I just had a thought about converting my barrel smoker/BBQ with side firebox to bake pizza in, just line the grill with fire bricks and place the items in it. Its nice because the fire is outside of the unit.:dunno:


----------



## NaeKid (Oct 17, 2008)

Follow standard outdoor cooking practices when cooking with cast-iron over a fireplace. Never put the iron into the flames, only on the coal bed or just above the coal-bed (rack). Depending on the type of food cooking, you may wish to have a lid on the cast-iron to keep the foods moist-n-tender.

Try not to stir up the coals too much once you start cooking the food.

When cooking with a dutch-oven, spoon hot coals to the top of the oven - the lid - when you are cooking. It will help create a better heat. Dutch-oven cooking is great for virtually any recipe you wish to try that is oven-based. Cookies, cakes, breads, buns, stews, chillies, roasts, chicken, turkey, etc.

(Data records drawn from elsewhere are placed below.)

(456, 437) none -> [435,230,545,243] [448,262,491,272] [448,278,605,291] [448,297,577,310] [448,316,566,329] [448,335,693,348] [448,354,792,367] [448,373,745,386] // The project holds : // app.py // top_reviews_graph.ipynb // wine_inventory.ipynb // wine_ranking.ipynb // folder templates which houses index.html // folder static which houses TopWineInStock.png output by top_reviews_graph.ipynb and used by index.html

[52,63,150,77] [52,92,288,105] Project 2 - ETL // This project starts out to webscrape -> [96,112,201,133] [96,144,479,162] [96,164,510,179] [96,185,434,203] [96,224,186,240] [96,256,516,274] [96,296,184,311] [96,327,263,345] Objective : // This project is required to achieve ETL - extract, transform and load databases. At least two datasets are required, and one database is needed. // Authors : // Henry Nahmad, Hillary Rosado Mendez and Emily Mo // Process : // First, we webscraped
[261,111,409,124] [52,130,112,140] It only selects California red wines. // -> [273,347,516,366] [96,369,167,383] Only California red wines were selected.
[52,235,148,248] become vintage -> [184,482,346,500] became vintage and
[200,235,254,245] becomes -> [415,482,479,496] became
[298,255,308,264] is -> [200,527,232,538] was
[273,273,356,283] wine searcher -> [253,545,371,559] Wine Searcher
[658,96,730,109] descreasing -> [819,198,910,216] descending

I have been cooking with my dutch-oven for years and recently purchased 3 recipe books specific to DutchOven cooking full of tricks, tips and hints for cooking all your favorite recipes.

You can also practice stove-top dutch-oven cooking as well as oven-based dutch-oven cooking (follow normal recipe for oven baking and just toss it all into the dutch-oven first).


----------



## NaeKid (Oct 17, 2008)

bunkerbob said:


> In the winter I cook on our wood stove constantly, just baked potatoes the other day, beans, soups, hot water kettle always on for coffee and tea.
> 
> I just had a thought about converting my barrel smoker/BBQ with side firebox to bake pizza in, just line the grill with fire bricks and place the items in it. Its nice because the fire is outside of the unit.:dunno:


I cook pizza all the time on my propane BBQs. It adds a nice smoky flavour to the pizza. I have a 16" cast-iron skillet that I put on the rack of the BBQ and the pizza goes into the pan. I normally cook on fairly low heat in the BBQ (no built-in thermometer) and just watch it carefully. I am not a "timer" - cooker, I just go with what feels right.

You could purchase some of the cheap pizza's from Walmart to test / try out the pizza cooking till you have it figured out - then start making your own (I believe that I put one of my pizza recipes into the RecipeShare section).


----------



## pdx210 (Jan 8, 2010)

you can mage very good bread in a dutch oven also home made wood ovens are not that hard to make


----------



## sailaway (Mar 12, 2009)

Dutch ovens and other cast iron cooking equiptment can be found at garage sales. Backwoods Man had a good article about the Lodge Hibatchi and everything you can use it for. I'm looking for one of those.:2thumb:


----------



## UncleJoe (Jan 11, 2009)

We got all our cast at auctions or yard sales. Cheap. :2thumb:


----------